Web page edit records
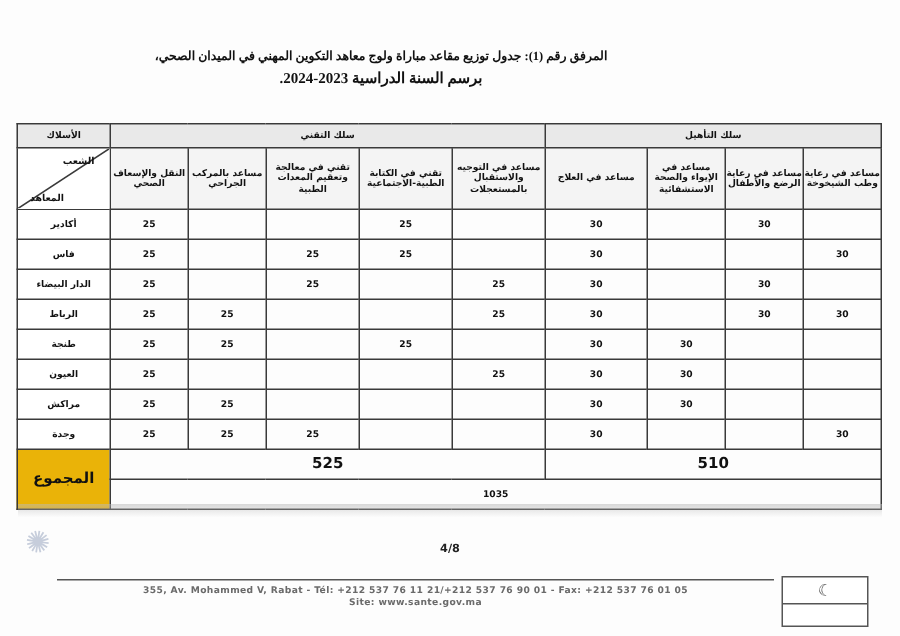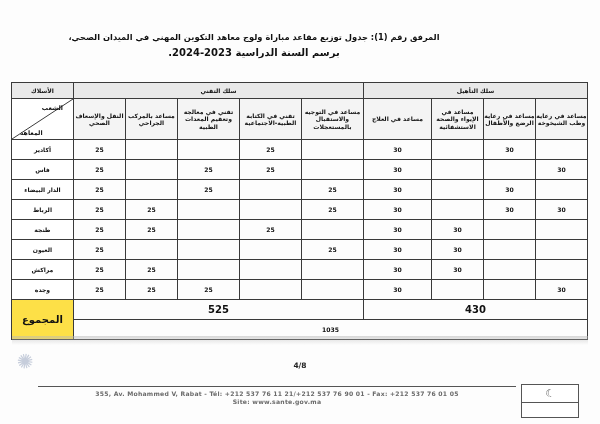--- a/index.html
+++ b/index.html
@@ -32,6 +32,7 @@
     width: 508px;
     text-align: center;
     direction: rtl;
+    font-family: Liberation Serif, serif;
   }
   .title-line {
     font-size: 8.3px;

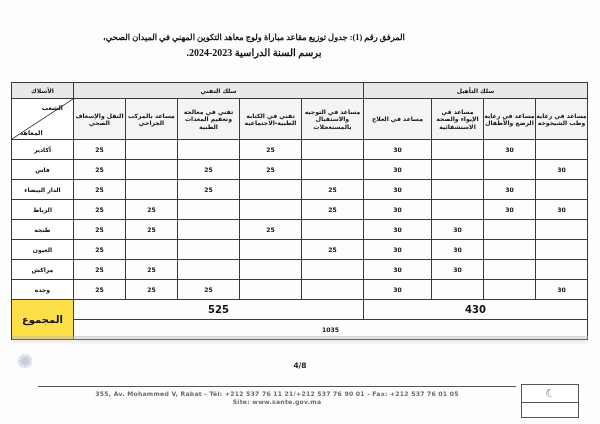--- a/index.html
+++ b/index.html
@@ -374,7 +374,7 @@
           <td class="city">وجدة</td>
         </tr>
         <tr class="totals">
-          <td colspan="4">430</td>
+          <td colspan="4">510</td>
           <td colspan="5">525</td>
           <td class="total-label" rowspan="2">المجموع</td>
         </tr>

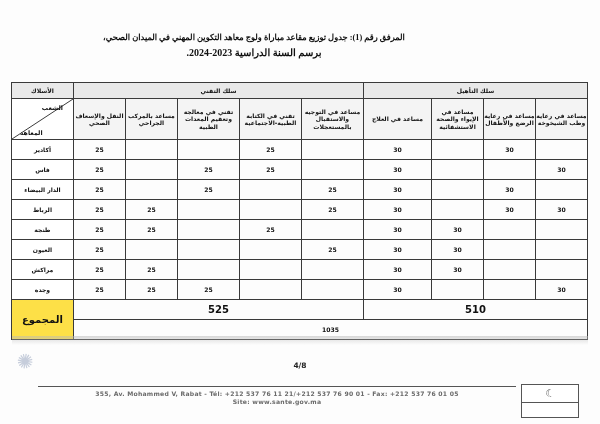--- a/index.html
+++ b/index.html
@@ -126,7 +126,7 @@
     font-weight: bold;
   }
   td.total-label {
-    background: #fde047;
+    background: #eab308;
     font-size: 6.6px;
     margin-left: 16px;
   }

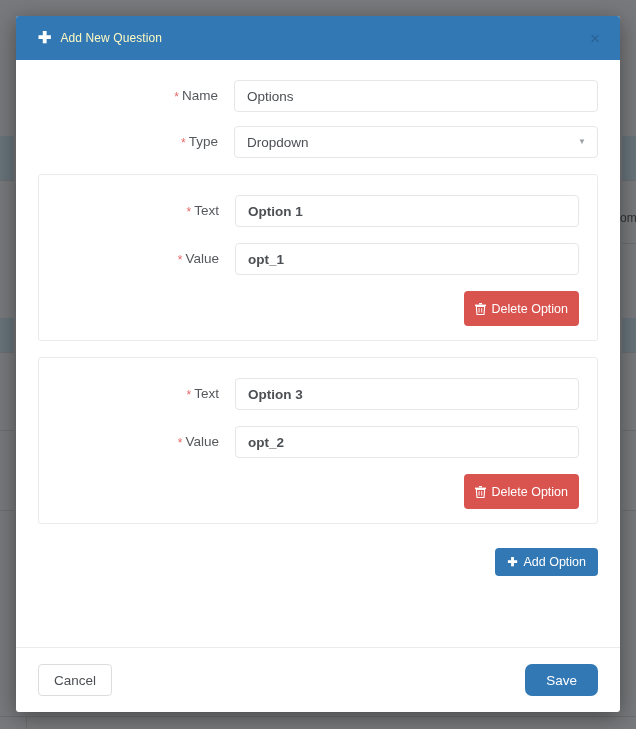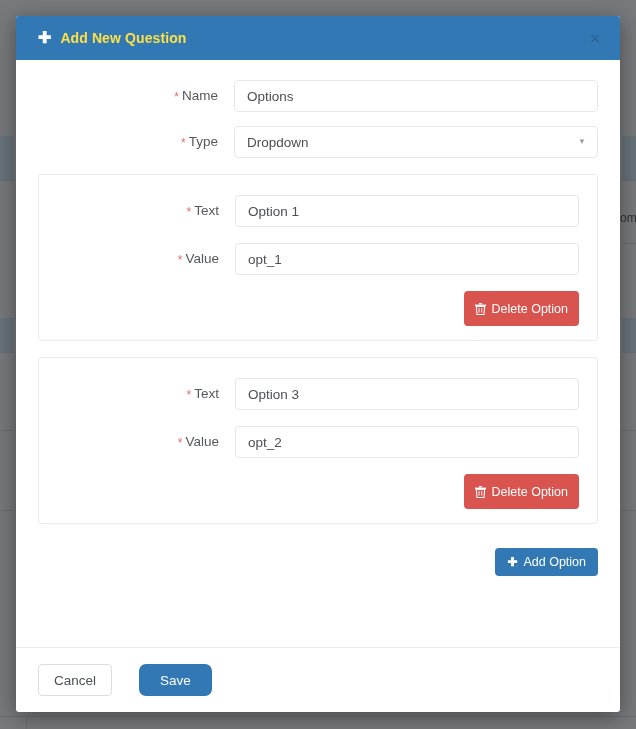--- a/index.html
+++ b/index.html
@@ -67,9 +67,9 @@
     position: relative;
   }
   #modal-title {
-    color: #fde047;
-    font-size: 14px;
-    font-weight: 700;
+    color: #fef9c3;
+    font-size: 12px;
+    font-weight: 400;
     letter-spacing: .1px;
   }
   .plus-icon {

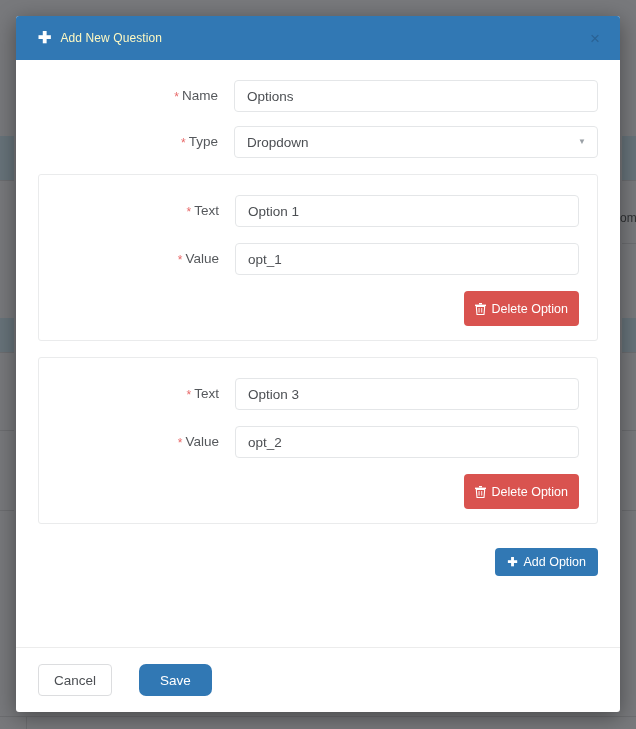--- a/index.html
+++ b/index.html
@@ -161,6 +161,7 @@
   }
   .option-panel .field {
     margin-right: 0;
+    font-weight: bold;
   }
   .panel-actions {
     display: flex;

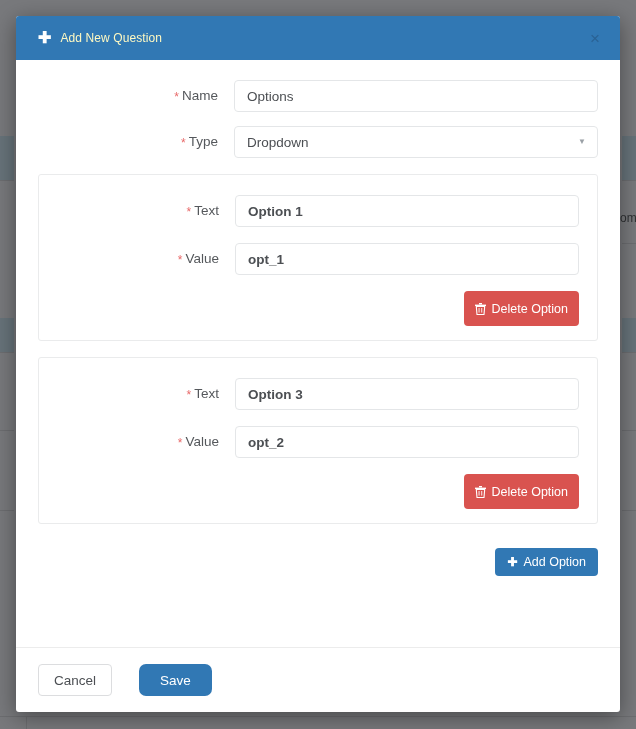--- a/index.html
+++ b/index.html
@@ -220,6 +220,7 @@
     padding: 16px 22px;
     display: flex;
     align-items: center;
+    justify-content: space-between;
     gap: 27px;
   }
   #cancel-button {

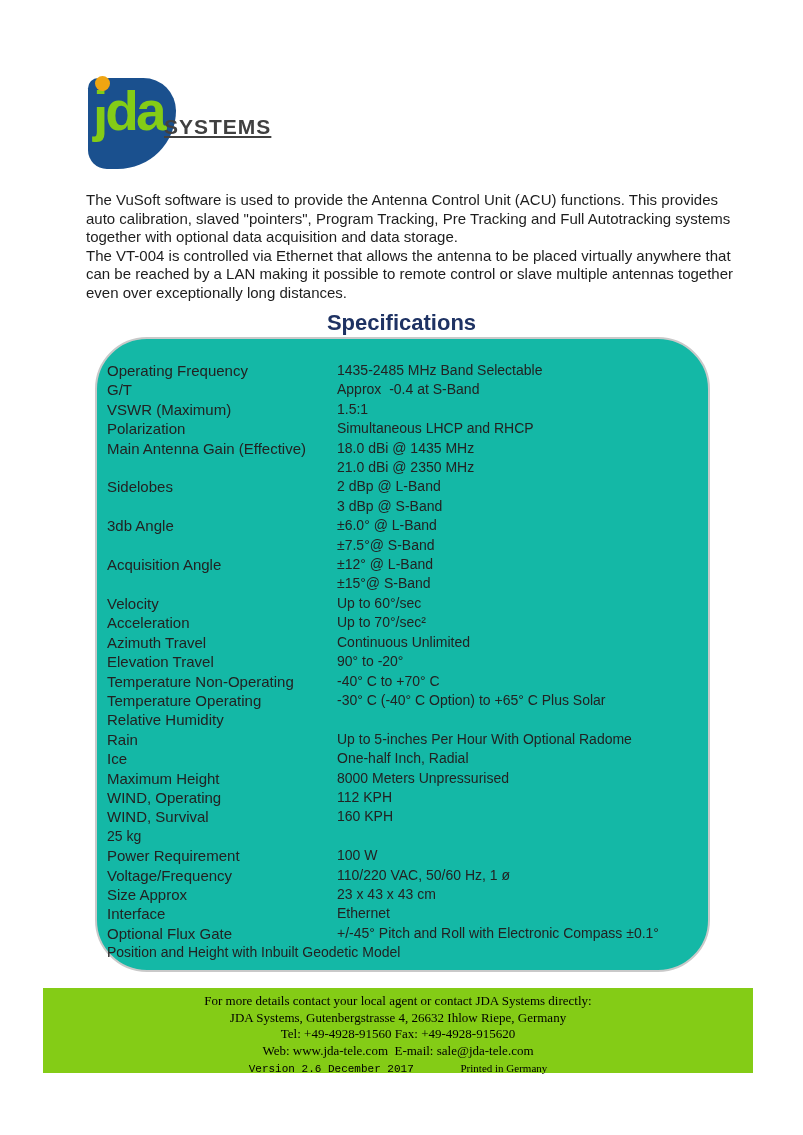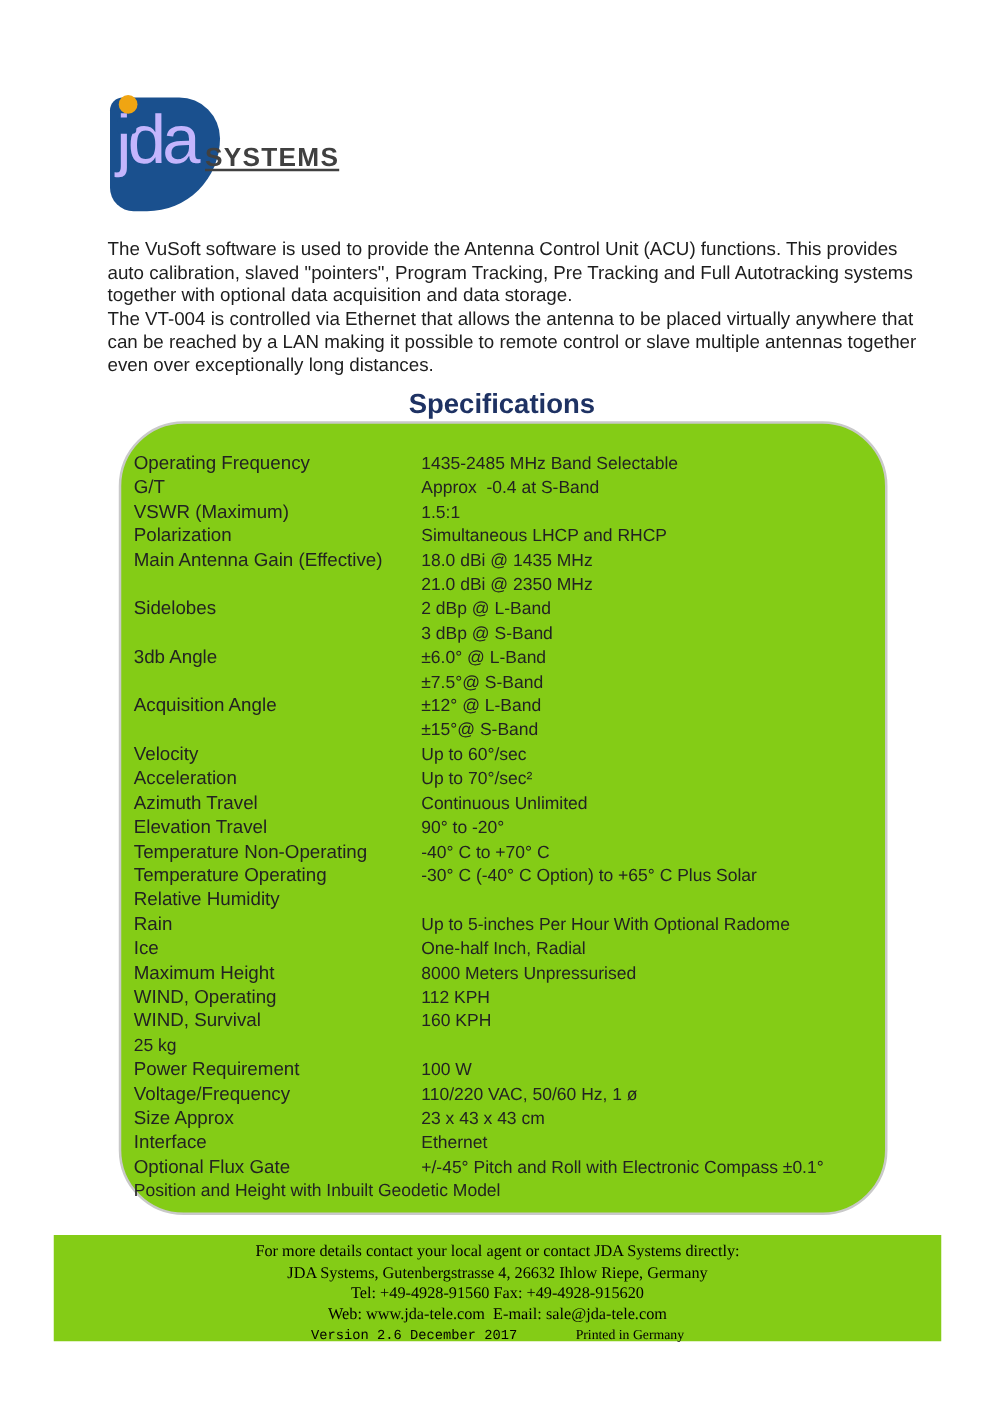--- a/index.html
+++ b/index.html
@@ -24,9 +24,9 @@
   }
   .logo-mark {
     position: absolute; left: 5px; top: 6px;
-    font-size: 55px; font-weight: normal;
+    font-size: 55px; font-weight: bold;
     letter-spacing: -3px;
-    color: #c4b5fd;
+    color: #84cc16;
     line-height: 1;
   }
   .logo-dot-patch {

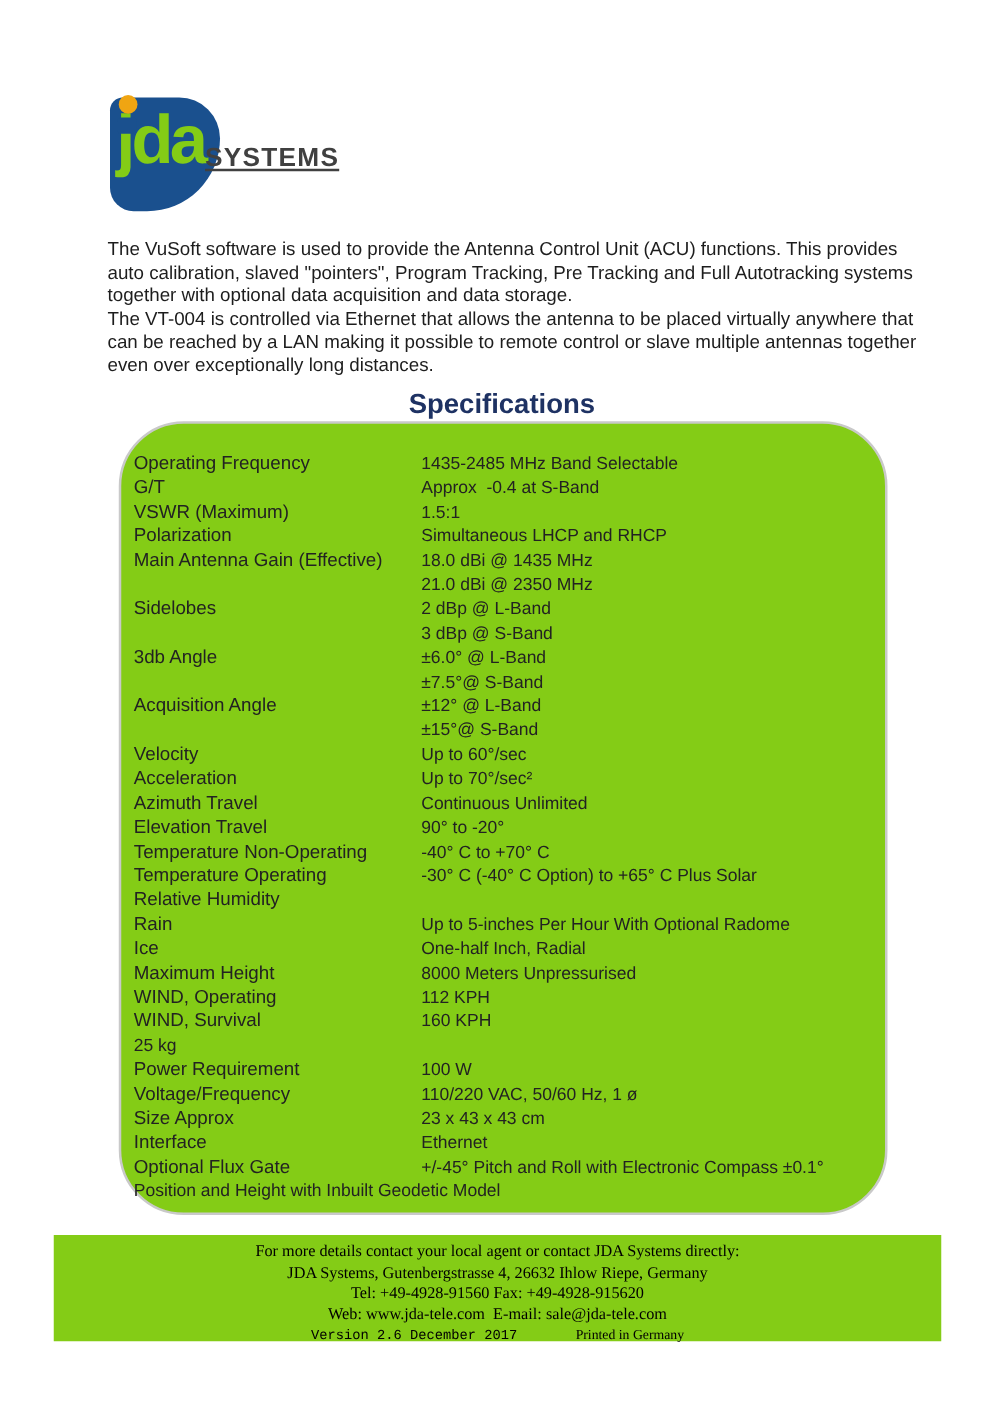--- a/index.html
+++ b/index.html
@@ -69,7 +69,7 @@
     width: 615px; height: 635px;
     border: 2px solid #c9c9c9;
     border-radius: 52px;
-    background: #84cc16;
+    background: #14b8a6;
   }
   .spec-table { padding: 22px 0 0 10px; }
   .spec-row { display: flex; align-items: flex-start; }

EXERCISE BRIEF
In the records above, find the lines holding "size". Copy each one.

OUTPUT OF THE EXERCISE
     font-size: 8.3px;
     font-size: 6.6px;
-    font-size: 14px;
+    font-size: 12px;
-    font-size: 55px; font-weight: normal;
+    font-size: 55px; font-weight: bold;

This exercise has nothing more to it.